The short answer is education. Americans like wine and enjoy having it with food, but they are intimidated by everything about wine and need education before they are comfortable embracing wine. You’ve gotta learn ’em before you can turn ’em (into mainstream wine consumers). The educational process at Olive Garden starts with staff, the people who are best placed to influence customer choice. Early on, Olive Garden established a relationship with the family that owns Rocca delle Macie winery in Tuscany. Specially selected staff travel to Italy each year to live, shop, eat, drink, cook and in general soak up knowledge and experience that can be used and shared back home — a nice employee incentive that pays off in higher wine sales. Back home, in partnership with several California wineries, Olive Garden has established a similar institute in Napa Valley. Many restaurants expect that their wait-staff will pick up wine knowledge – Olive Garden really works at it by providing literally hundreds of thousands of hours of training.

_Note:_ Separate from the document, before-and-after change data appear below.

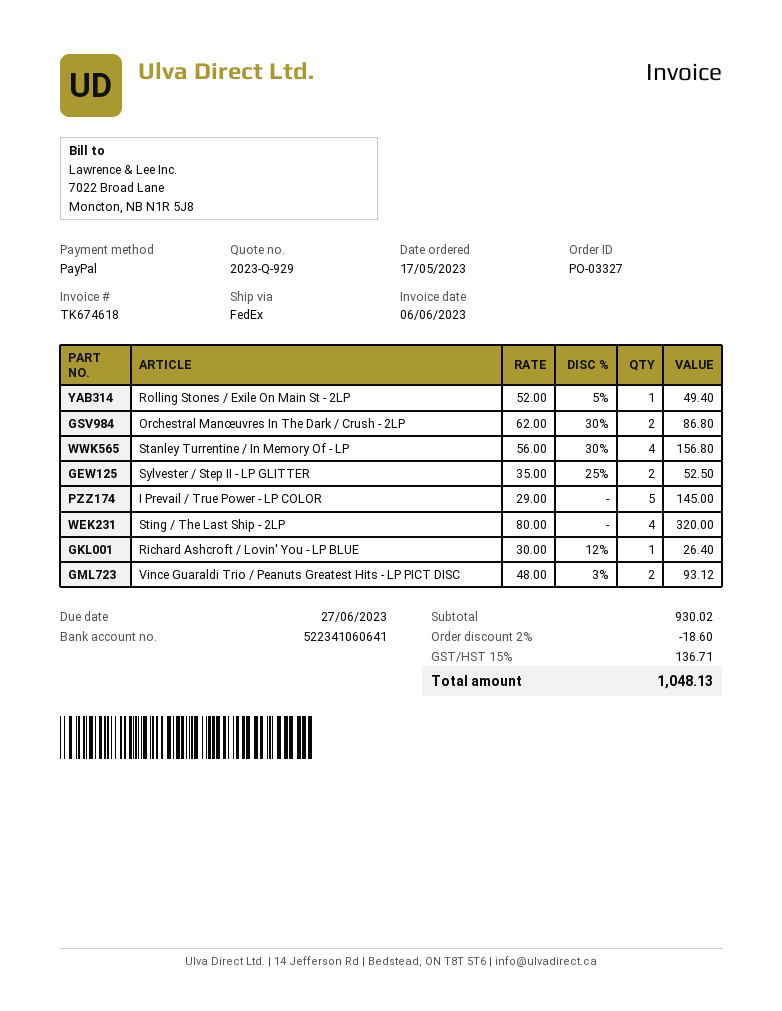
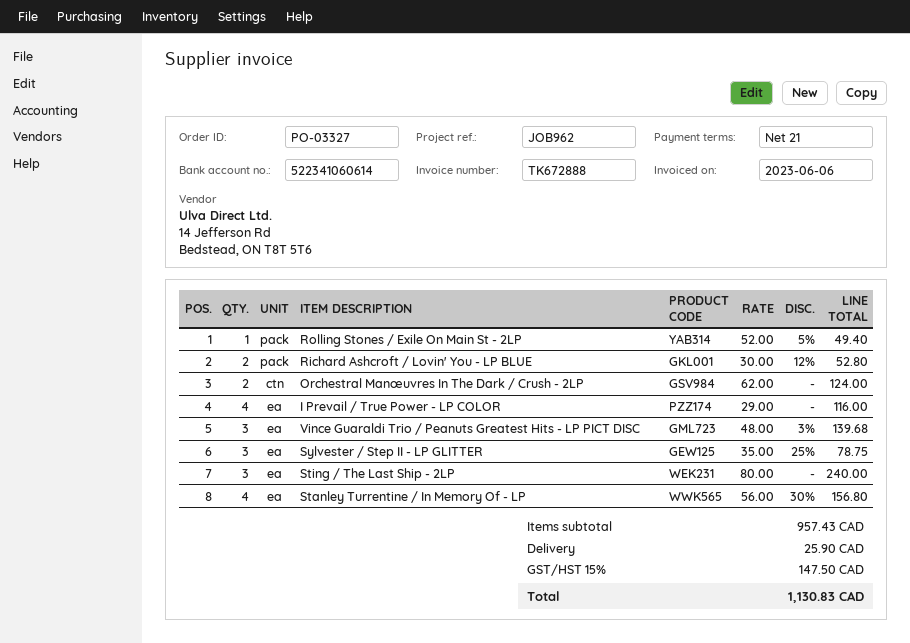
invoice number: TK674618 -> TK672888
bank account: 522341060641 -> 522341060614
Orchestral Manœuvres In The Dark / Crush - 2LP: 2 x 62.00 - 30% = 86.80 -> 2 x 62.00 = 124.00
Sylvester / Step II - LP GLITTER: 2 x 35.00 - 25% = 52.50 -> 3 x 35.00 - 25% = 78.75
I Prevail / True Power - LP COLOR: 5 x 29.00 = 145.00 -> 4 x 29.00 = 116.00
Sting / The Last Ship - 2LP: 4 x 80.00 = 320.00 -> 3 x 80.00 = 240.00
Richard Ashcroft / Lovin' You - LP BLUE: 1 x 30.00 - 12% = 26.40 -> 2 x 30.00 - 12% = 52.80
Vince Guaraldi Trio / Peanuts Greatest Hits - LP PICT DISC: 2 x 48.00 - 3% = 93.12 -> 3 x 48.00 - 3% = 139.68
subtotal: 930.02 -> 957.43
discount: 2% = 18.60 -> none
shipping: none -> 25.90
tax: 15% = 136.71 -> 15% = 147.50
total: 1048.13 -> 1130.83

Of course, it has the chain-wide scale to make this investment pay off. Selling Wine By Giving It Away So Olive Garden staff are likely to know their wine list (37 wines from Italy, California, Washington and Australia, 35 of which are available by the glass) and which wines match well with different dishes, but how to you get patrons to try them – and especially to move out of their comfort zone and try something new? The answer is … wait for it … to give away free samples! Patrons at many Olive Garden restaurants (this is America — local regulations vary) are offered small samples of different wines along with advice on menu pairing. The Italian house wines are the Pincipato brand made by Cavit that sells for $5.35 a glass and $32 for a 1.5 liter bottle meant to be shared family-style. Bottle prices of other wines range from $21 for the Sutter Home White Zin on up to $110 for Bertani Amarone. Most choices are in the $24-$34 range. Olive Garden takes the free sample idea seriously, giving away 30,000 cases of wine in 2006 and presumably more today.

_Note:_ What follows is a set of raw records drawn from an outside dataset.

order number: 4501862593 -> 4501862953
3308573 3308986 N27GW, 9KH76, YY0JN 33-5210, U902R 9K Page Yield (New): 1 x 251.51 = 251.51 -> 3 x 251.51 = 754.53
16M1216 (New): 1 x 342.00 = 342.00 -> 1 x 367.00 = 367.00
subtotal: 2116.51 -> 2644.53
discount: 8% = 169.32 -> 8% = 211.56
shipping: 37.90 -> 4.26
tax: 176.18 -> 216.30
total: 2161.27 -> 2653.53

That’s about 3-4 million tastes, according to my back-of-the envelope calculation. And it’s worth it, both in terms of wine sales and customer satisfaction. Customers like the wine, once they’d had a chance to try it, Olive Garden says, and it helps them enjoy the whole family dining experience more. No argument here — I can see how having one of those 1.5 liter bottles on the table would help a family relax and enjoy their meals. The Olive Garden website continues the education process for customers who develop an interest, with basic Wine 101 information along with an interactive guide to pairing specific wines with particular menu items. Confidence Game: Olive Garden, Costco and Trader Joe’s The Olive Garden system sells wine, obviously, and it sells the idea of wine in a very healthy way. Olive Garden customers are more likely to try new wines and have fun with wine, I think, because they trust the Olive Garden brand. Olive Garden has obviously invested a lot in its wine program and in research about what will appeal to its customers.

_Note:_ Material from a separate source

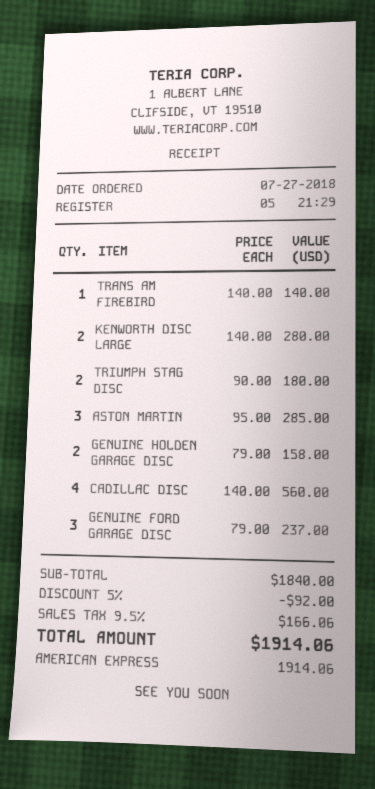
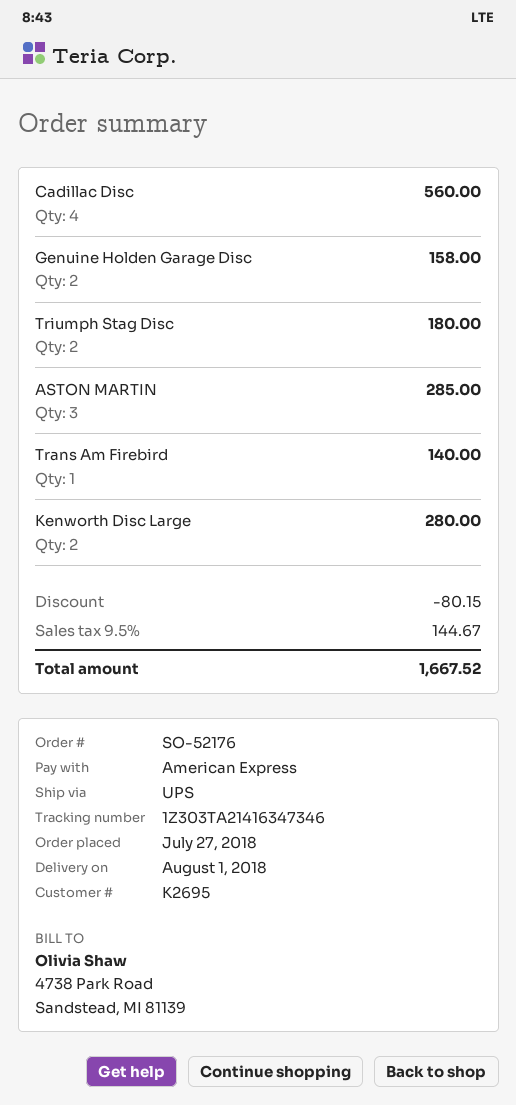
GENUINE FORD GARAGE DISC: 3 for 237.00 -> none
discount: 92.00 -> 80.15
tax: 9.5% = 166.06 -> 9.5% = 144.67
total: 1914.06 -> 1667.52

There is less perceived risk in trying something new at Olive Garden. This is perhaps especially important in selling some of the Italian wines, where both the producer (Mandra Rossa, for example, or Arancio) and wine name (Fiano or Nero d”Avola) would be unfamiliar to most diners. In a way, Olive Garden has the same advantage when it comes to selling wine as Trader Joe’s and Costco. The seller’s trusted brand gives buyers confidence in making an otherwise uncertain purchase. Olive Garden is big enough and smart enough to make the investment required to pursue this wine strategy. It’s a good thing in terms of the development of a healthy American wine culture, but it does contribute to the consolidation of the industry noted at the start of this post. Olive Garden needs large, reliable supplies of each wines to make its system work (minimum quantity 7500 cases, I think), which rules out smaller producers. But Olive Garden doesn’t have to be everything to everyone and there is plenty of room in the marketplace for other types of restaurants and wine programs.